Photographs circulated on social media showed Martese Johnson, 20, vice chairman of the University of Virginia's Honor Committee, with a bloodied face after an arrest by state Alcoholic Beverage Control agents early on Wednesday morning.
"Governor McAuliffe is concerned by the reports of this incident and has asked the secretary of public safety to initiate an independent Virginia State Police investigation into the use of force," the Democratic governor's office said.
Johnson's arrest, apparently after he was denied entry to a pub, is the latest incident in which police have injured or killed unarmed African-American men in the United States.
Video and images published on social media on Wednesday night showed a massive crowd gathered on the university's campus and many marching through nearby streets, shouting phrases such as "Black lives matter," which have been used to protest against police violence elsewhere in the country.
The phrase gained popularity after a white police officer fatally shot an unarmed black teen in the St. Louis suburb of Ferguson, Missouri last summer, touching off months of protests.
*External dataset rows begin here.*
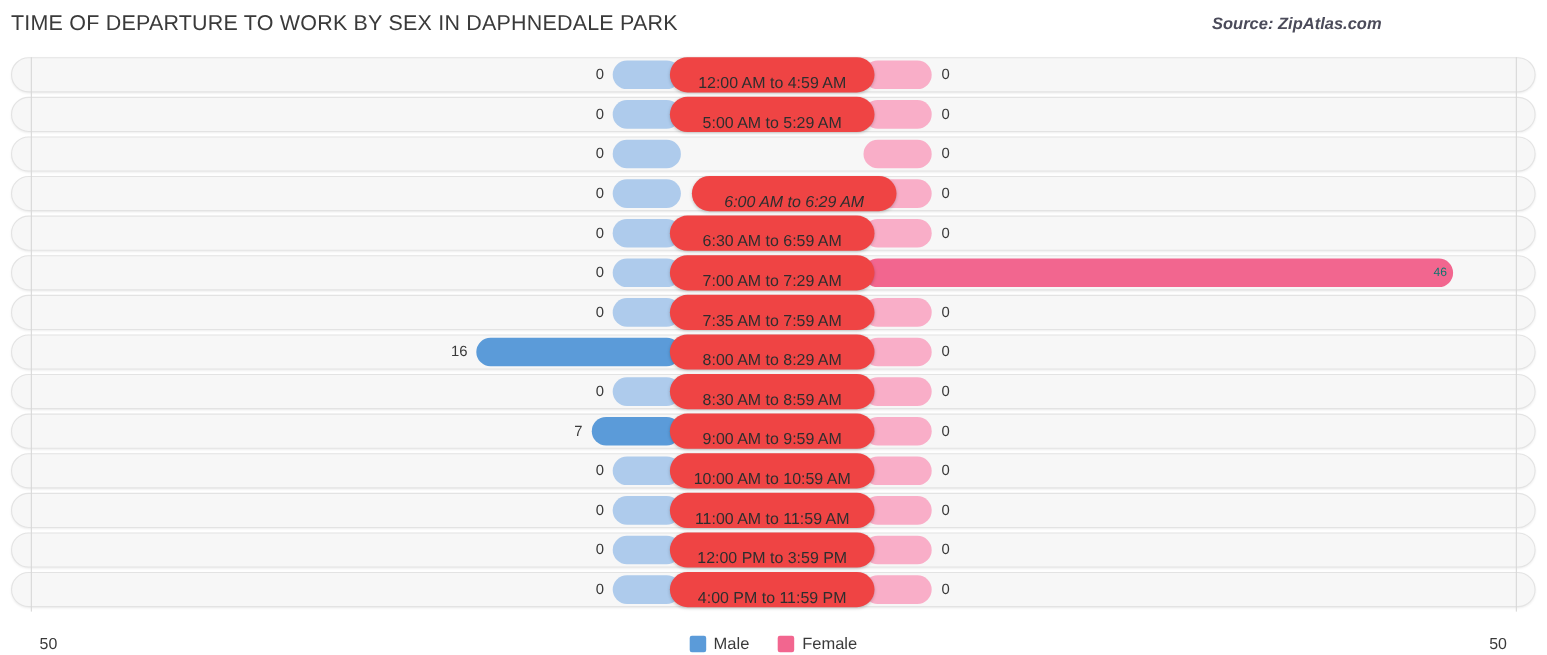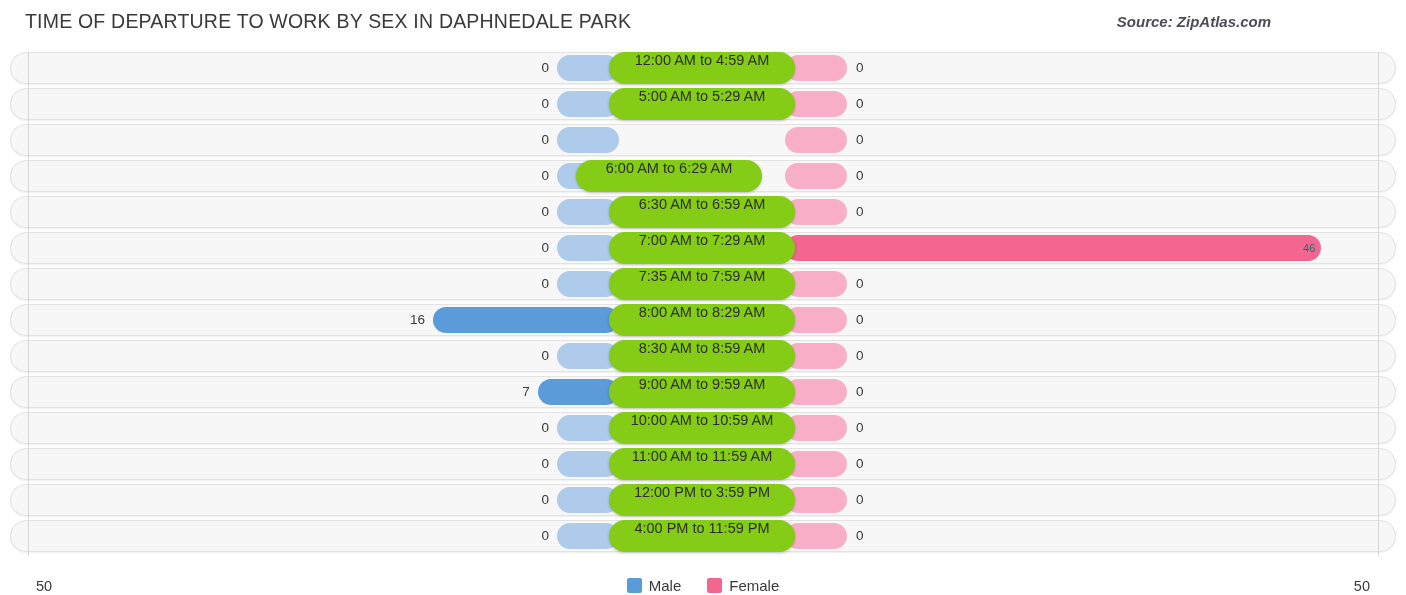--- a/index.html
+++ b/index.html
@@ -13,21 +13,21 @@
   #page {
     position: relative;
     width: 1406px;
     height: 595px;
     background: #ffffff;
   }
 
   
   #header {
     position: absolute;
-    left: 15px; top: 0;
+    left: 0; top: 0;
     width: 1266px; height: 46px;
   }
   #chart-title {
     position: absolute;
     left: 10px; top: 10px;
     font-size: 19.5px;
     font-weight: 400;
     color: #3a3a3a;
     letter-spacing: 0.2px;
     white-space: nowrap;
@@ -104,25 +104,25 @@
   .val-right { text-align: left; }
   .val-inside {
     color: #0f766e;
     font-size: 11px;
   }
 
   .center-pill {
     position: absolute;
     top: 0px;
     height: 32px;
-    background: #84cc16;
+    background: #ef4444;
     border-radius: 16px;
     box-shadow: 0 1px 3px rgba(0,0,0,0.22);
     display: flex;
-    align-items: flex-start;
+    align-items: flex-end;
     justify-content: center;
     z-index: 9;
   }
   .center-pill span {
     font-size: 14.5px;
     color: #2e2e2e;
     white-space: nowrap;
   }
 
   
@@ -220,21 +220,21 @@
           <div class="bar bar-male-zero" style="left: 557px; width: 62px;"></div>
           <div class="val val-left" style="left: 497px; width: 52px;">0</div>
           <div class="bar bar-female-zero" style="left: 785px; width: 62px;"></div>
           <div class="val val-right" style="left: 856px; width: 44px;">0</div>
         </div>
         <div class="rowitem" style="top: 108px;">
           <div class="bar bar-male-zero" style="left: 557px; width: 62px;"></div>
           <div class="val val-left" style="left: 497px; width: 52px;">0</div>
           <div class="bar bar-female-zero" style="left: 785px; width: 62px;"></div>
           <div class="val val-right" style="left: 856px; width: 44px;">0</div>
-          <div class="center-pill" style="left: 576px; width: 186px;">
+          <div class="center-pill" style="left: 629px; width: 186px; font-style: italic;">
             <span>6:00 AM to 6:29 AM</span>
           </div>
         </div>
         <div class="rowitem" style="top: 144px;">
           <div class="bar bar-male-zero" style="left: 557px; width: 62px;"></div>
           <div class="val val-left" style="left: 497px; width: 52px;">0</div>
           <div class="bar bar-female-zero" style="left: 785px; width: 62px;"></div>
           <div class="val val-right" style="left: 856px; width: 44px;">0</div>
           <div class="center-pill" style="left: 609px; width: 186px;">
             <span>6:30 AM to 6:59 AM</span>

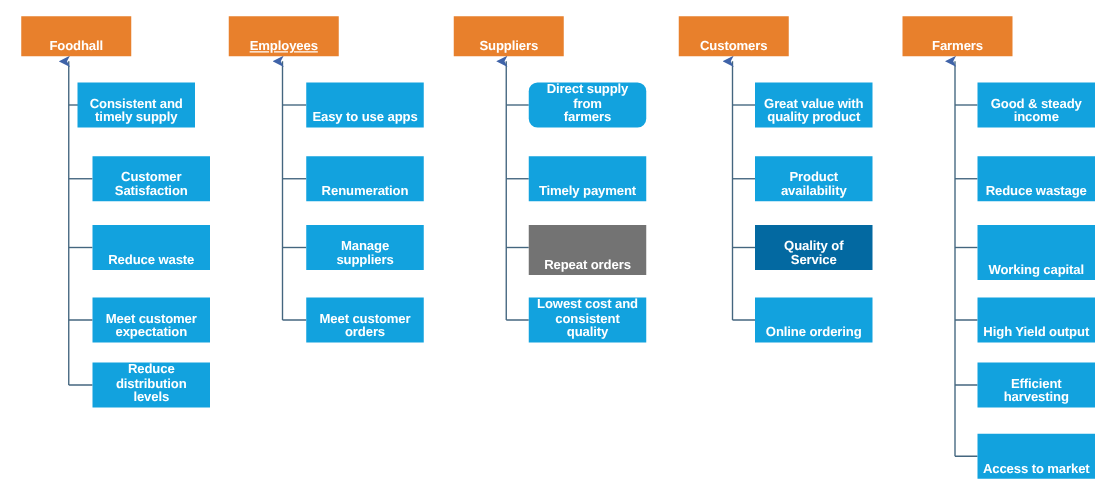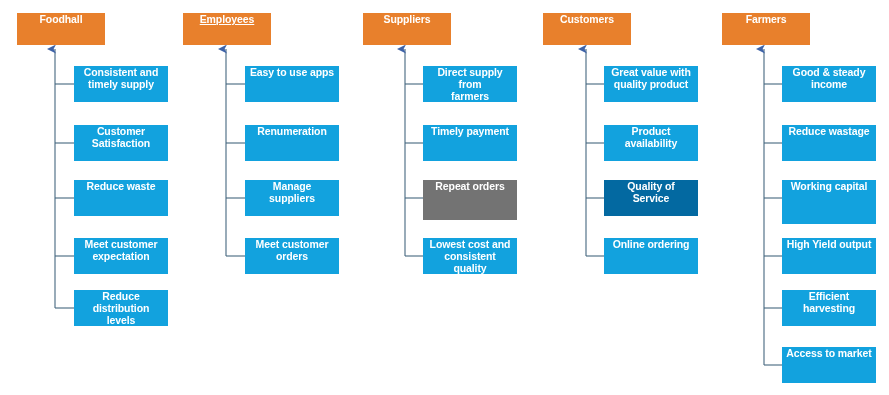--- a/index.html
+++ b/index.html
@@ -23,21 +23,21 @@
     left: 0;
     top: 0;
     width: 889px;
     height: 395px;
     pointer-events: none;
   }
   .node {
     position: absolute;
     box-sizing: border-box;
     display: flex;
-    align-items: flex-start;
+    align-items: flex-end;
     justify-content: center;
     text-align: center;
     color: #ffffff;
     line-height: 1.12;
     letter-spacing: -0.1px;
     padding: 1px 4px;
     overflow: hidden;
   }
   .node-root {
     background: #E8802C;
@@ -94,21 +94,21 @@
         <line x1="764" y1="256" x2="782" y2="256" stroke="#44667F" stroke-width="1.1"></line>
         <line x1="764" y1="308" x2="782" y2="308" stroke="#44667F" stroke-width="1.1"></line>
         <line x1="764" y1="365" x2="782" y2="365" stroke="#44667F" stroke-width="1.1"></line>
         <line x1="764" y1="365" x2="764" y2="49" stroke="#44667F" stroke-width="1.1" marker-end="url(#arrow-up)"></line>
       </g>
   </svg>
   <div id="nodes">
       <div class="node node-root" style="left: 17px; top: 13px; width: 88px; height: 32px; background: rgb(232, 128, 44);">
         <span class="node-label">Foodhall</span>
       </div>
-      <div class="node node-leaf" style="left: 74px; top: 66px; width: 94px; height: 36px; background: rgb(18, 162, 222);">
+      <div class="node node-leaf" style="left: 62px; top: 66px; width: 94px; height: 36px; background: rgb(18, 162, 222);">
         <span class="node-label">Consistent and
 timely supply</span>
       </div>
       <div class="node node-leaf" style="left: 74px; top: 125px; width: 94px; height: 36px; background: rgb(18, 162, 222);">
         <span class="node-label">Customer
 Satisfaction</span>
       </div>
       <div class="node node-leaf" style="left: 74px; top: 180px; width: 94px; height: 36px; background: rgb(18, 162, 222);">
         <span class="node-label">Reduce waste</span>
       </div>
@@ -132,21 +132,21 @@
       <div class="node node-leaf" style="left: 245px; top: 180px; width: 94px; height: 36px; background: rgb(18, 162, 222);">
         <span class="node-label">Manage suppliers</span>
       </div>
       <div class="node node-leaf" style="left: 245px; top: 238px; width: 94px; height: 36px; background: rgb(18, 162, 222);">
         <span class="node-label">Meet customer
 orders</span>
       </div>
       <div class="node node-root" style="left: 363px; top: 13px; width: 88px; height: 32px; background: rgb(232, 128, 44);">
         <span class="node-label">Suppliers</span>
       </div>
-      <div class="node node-leaf" style="left: 423px; top: 66px; width: 94px; height: 36px; background: rgb(18, 162, 222);">
+      <div class="node node-leaf" style="left: 423px; top: 66px; width: 94px; height: 36px; background: rgb(18, 162, 222); border-radius: 7px;">
         <span class="node-label">Direct supply from
 farmers</span>
       </div>
       <div class="node node-leaf" style="left: 423px; top: 125px; width: 94px; height: 36px; background: rgb(18, 162, 222);">
         <span class="node-label">Timely payment</span>
       </div>
       <div class="node node-leaf" style="left: 423px; top: 180px; width: 94px; height: 40px; background: #737373;">
         <span class="node-label">Repeat orders</span>
       </div>
       <div class="node node-leaf" style="left: 423px; top: 238px; width: 94px; height: 36px; background: rgb(18, 162, 222);">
Just last week, an African-American man was accused of shooting and wounding two policemen there as a protest wound down.
In a video posted on the website of the University of Virginia student newspaper, three apparently white officers are holding Johnson down. "His head is bleeding," a voice yells.
"I go to UVA," Johnson yells repeatedly. "I go to UVA, you ... racists."
The state's Department of Alcoholic Beverage Control said it would cooperate with the investigation, during which time the agents involved have been placed on administrative duties.
In a statement, the department confirmed "the individual" had been arrested after he was refused entrance to a business that serves alcohol.
The university's Honor Committee to which Johnson belongs investigates alleged violations of the school's honor code.
"We are outraged by the brutality against a University of Virginia undergraduate student," UVA's vice president for diversity, Marcus Martin, and its dean of African-American affairs, Maurice Apprey, said in a statement.
University President Teresa Sullivan asked McAuliffe to conduct an independent investigation into the arrest.
Johnson is set to appear March 26 in Charlottesville General District Court to face misdemeanor charges of obstruction of justice, public intoxication and swearing.